• Question: what was your biggest most successful find

    Asked by wolves to Laura, Nicola, Norman, Sandra, Thanasis on 10 Mar 2013. This question was also asked by einstein1011, jwbery, wreynolds, spysister.
    • Photo: Laura Soul

      Laura Soul answered on 10 Mar 2013:


      I’ve found lots of different things, the biggest was a whole surface of rock that was covered in loads of different fossils of shells and ancienct sea urchins and all sorts of other things. Becasue people have been fossil hunting for so long now it’s very rare that people will find a brand new species of fossil that no one has seen before, I’m still very early in my science career so I haven’t found a brand new species before. I really hope to soon though, and there are places, like in Utah in the USA, central Argentina and places in China where they have lots of scientists working all the time to dig up fossils so I’m planning to visit one of those places and hopefully I will find something really amazing!

    • Photo: Sandra Phinbow

      Sandra Phinbow answered on 11 Mar 2013:


      I don’t really have a successful find, my work isnt research based, it’s clinical. I carry out technical work to be able to aid diagnosis.

      But sometimes we find interesting things on our microscope slides, things that we know can exist but only see in text books.

      A few weeks ago we saw an ovum of a pin worm on a slide of cervical cells.
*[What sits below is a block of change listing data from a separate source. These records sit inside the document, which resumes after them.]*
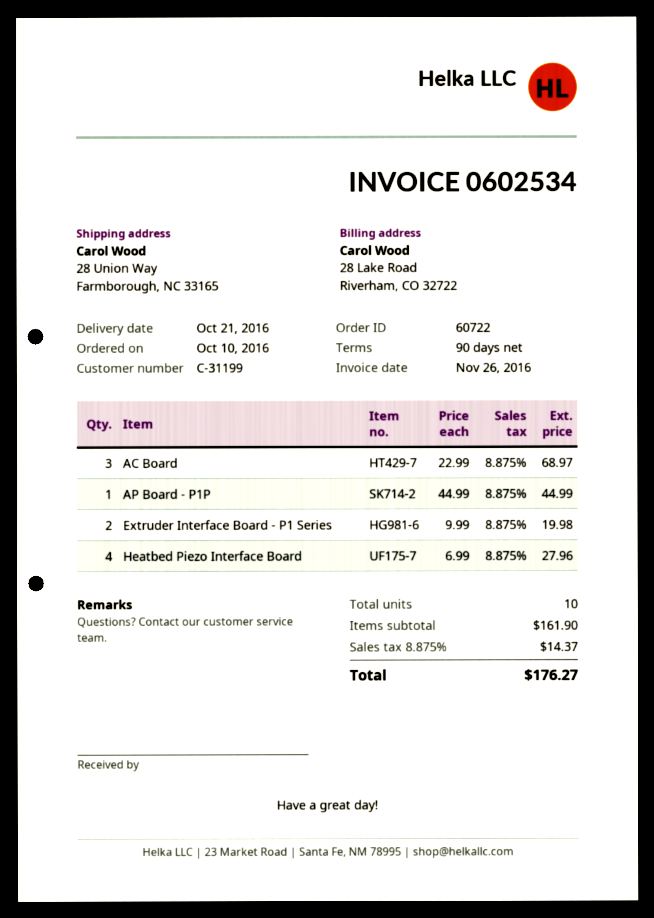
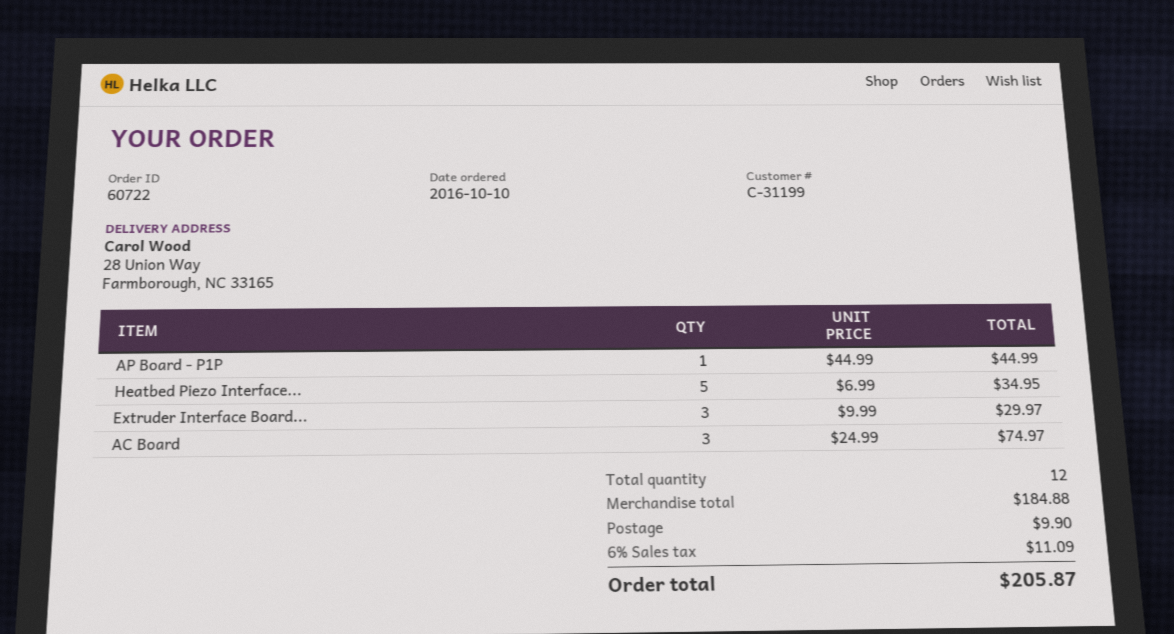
AC Board: 3 x 22.99 = 68.97 -> 3 x 24.99 = 74.97
Extruder Interface Board - P1 Series: 2 x 9.99 = 19.98 -> 3 x 9.99 = 29.97
Heatbed Piezo Interface Board: 4 x 6.99 = 27.96 -> 5 x 6.99 = 34.95
total quantity: 10 -> 12
subtotal: 161.90 -> 184.88
shipping: none -> 9.90
tax: 8.875% = 14.37 -> 6% = 11.09
total: 176.27 -> 205.87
The eggs of a pin worm can be ingested and will then travel and hatch in the intestines.

      These larvae and eggs can travel through the intestines and come out through the anus, and a sign of being infected in mad scratching. So a person then scratches their bum. They can go on to touch items and spread the eggs or touch their mouths an re-infect themselves. And the eggs can work themselves into the vagina, and on the vary rare occasaion we see one under the microscope!

      mad!

    • Photo: Nicola Wardrop

      Nicola Wardrop answered on 11 Mar 2013:


      I was once working in an area of Uganda and collecting blood samples from people to test for a parasite called sleeping sickness. Everyone told me I wouldn’t find anything there and that I was wasting my time, but I thought I’d just check all the same.

      Well, what do you know, I found quite a few cases of the disease…no one had know that people in that area could be infected with the disease. As far as science understands at the moment, everyone who is infected with the disease will die eventually, unless they are treated. But these people I found with parasites in their blood were not sick – so what is going on? We still don’t fully know but there are some hypotheses about what it going on. Perhaps they keep the parasite in their blood and then if their immune system becomes suppressed (e.g. if they don’t get enough food, they have HIV/AIDS or something like that) then the parasites might start to cause problems and the people may become ill.

      I was pretty excited with that find – that’s not something that will happen more than once in a career!